One major area of change can be seen in the company's Green Buildings programme. This programme seeks to ensure that sustainable design and construction practices are incorporated into new facilities and major renovation projects. These energy-saving, environmentally friendly, cost-effective ideas and technologies will improve operational costs of the new spaces and minimise the impact on natural resources.
By putting the investment in upfront - i.e. careful siting, thoughtful material selection through to incorporating high efficiency equipment in the design - both environmental impact and costs can be minimised over the long term. Pfizer's Green Buildings Recognition Programme attracted 54 project nominations from 33 company locations in 15 countries during 2008.
The five winners of the annual award - presented in 2008 and 2009 had a combined environmental impact that included a 1,239 tonne reduction in CO2 emissions and cost savings of $1m. One of the winning projects involved renovating a 1950s manufacturing and office complex in Freiburg, Germany, as part of an aggressive undertaking to reduce site CO2 admissions by 40% by 2012.
Another winning project involved implementing an integrated recycling programme for all of the company's sites in Puerto Rico. As a result, recycling rates increased by as much as 87% - yielding $500,000 in cost-savings.
Given the heating and cooling requirements of large manufacturing facilities, the potential for savings (some of it to be gained by simple, if not prosaic, steps involving thermostat settings and the like) would seem to remain compelling, despite the global economic turmoil.
Pfizer's Energy and Climate Change Programme target is to achieve a 5% energy efficiency improvement on an annual basis. And sites are delivering projects that will reduce energy costs by $20m annually.

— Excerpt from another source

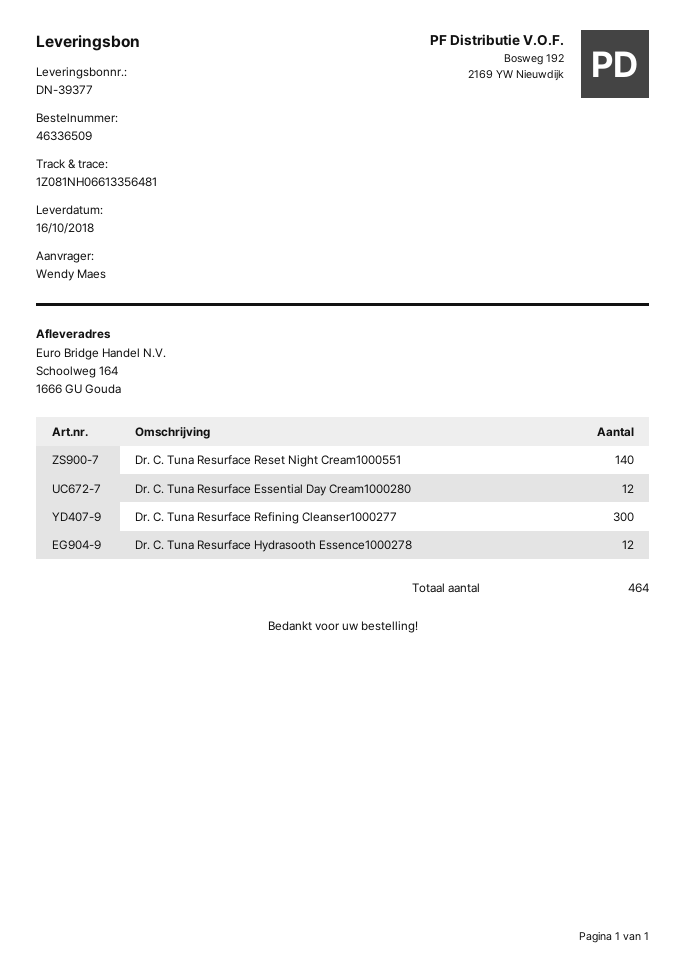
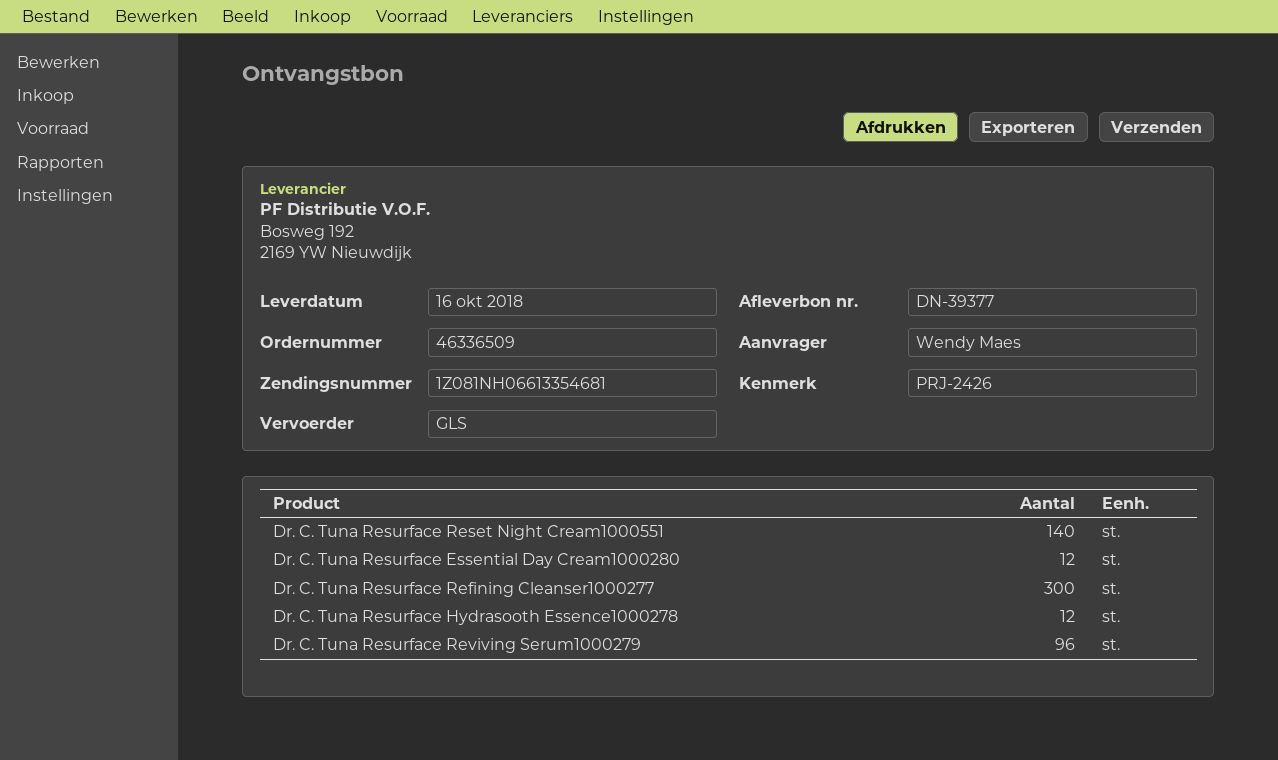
tracking number: 1Z081NH06613356481 -> 1Z081NH06613354681
Dr. C. Tuna Resurface Reviving Serum1000279: none -> 96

There is a growing sense among Pfizer's various communities and stakeholders about the importance of environmental issues, and their relationship to good business practices. Consumers expect companies to display social responsibility, and investor groups look for Pfizer to demonstrate that the company is sustainable as a business venture over the long term. Non-governmental organisations and others also are in the mix; every year, the company receives more inquiries regarding what it is doing to reduce its carbon footprint.
Even in the current economy, there is much that the pharmaceutical industry can do on the energy consumption, solvent usage, and waste reduction side to keep the momentum alive. From Pfizer's standpoint, the ball is rolling.